The key idea is this: we have our Lagrangian $$ \mathcal L(x,\lambda) = f(x) + \lambda(\|x\|_1 - M) $$ and the KKT conditions tell us that at an optimal point we'll have a condition called complementary slackness which is that $$ \hat \lambda (\|\hat x\|_1 - M) = 0. $$ If it turns out that the global minimum of $f$ (unconstrained) is strictly feasible then we'll have $\|\hat x\|_1 - M < 0$ which forces $\hat\lambda = 0$, and our optimal value is just the unconstrained minimum. But if $\hat\lambda > 0$ then it must be that the constraint is active and our solution is pulled away from the global unconstrained argminimum (unless by chance the global solution happens to exactly have an $L_1$ norm of $M$, but that's an edge case).
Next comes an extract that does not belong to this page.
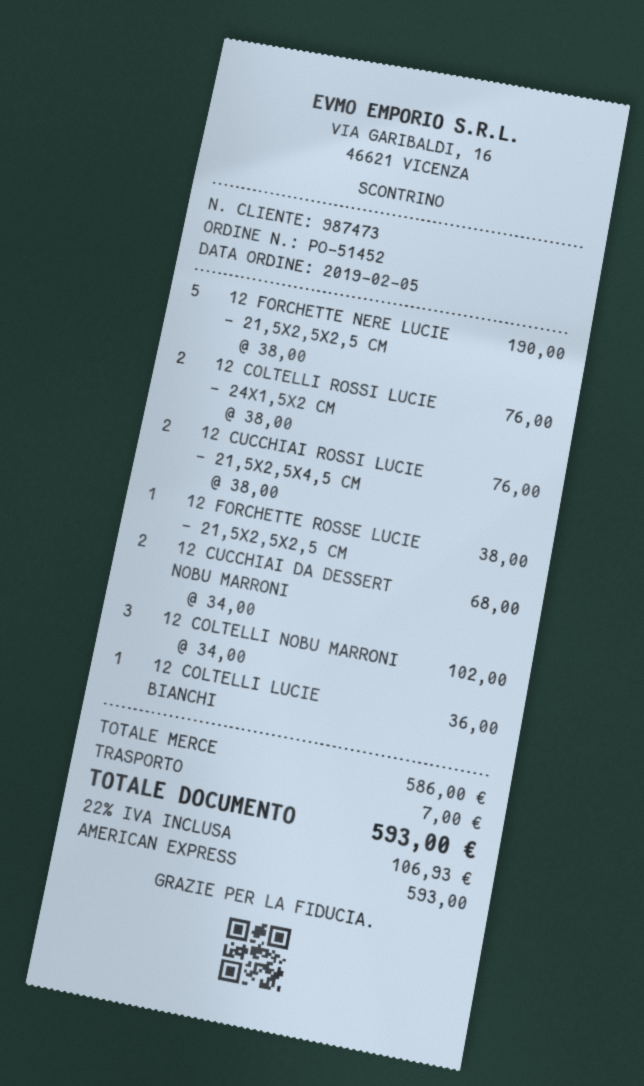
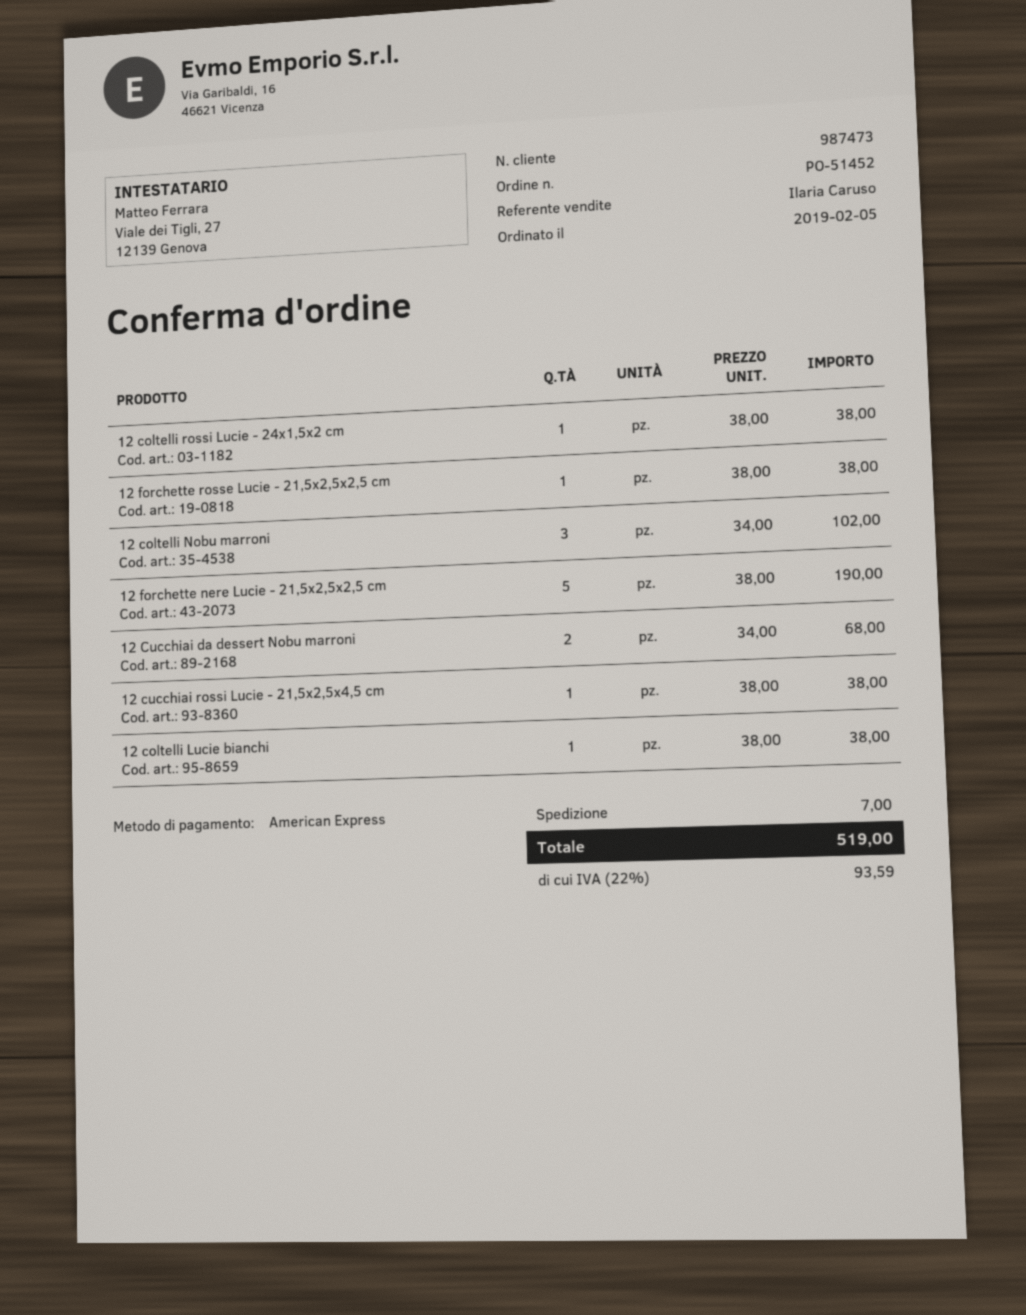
12 COLTELLI ROSSI LUCIE - 24X1,5X2 CM: 2 x 38.00 = 76.00 -> 1 x 38.00 = 38.00
12 CUCCHIAI ROSSI LUCIE - 21,5X2,5X4,5 CM: 2 x 38.00 = 76.00 -> 1 x 38.00 = 38.00
12 COLTELLI LUCIE BIANCHI: 1 x 36.00 = 36.00 -> 1 x 38.00 = 38.00
tax: 22% = 106.93 -> 22% = 93.59
total: 593.00 -> 519.00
When we do this in practice, we typically don't care about the unregularized solution and it would probably be an undesirable feature to sometimes return that if we happened to pick too large of a $L_1$-ball to constrain ourselves to. So when we minimize $\mathcal L$ over $x$ with a provided $\lambda > 0$, as we do when we plug it in as a tuning parameter, we are effectively forcing the constraint to be active and this guarantees us shrinkage.

So conceptually these are quite similar, the only difference is that by directly minimizing the penalized form we aren't taking the chance of having an inactive constraint.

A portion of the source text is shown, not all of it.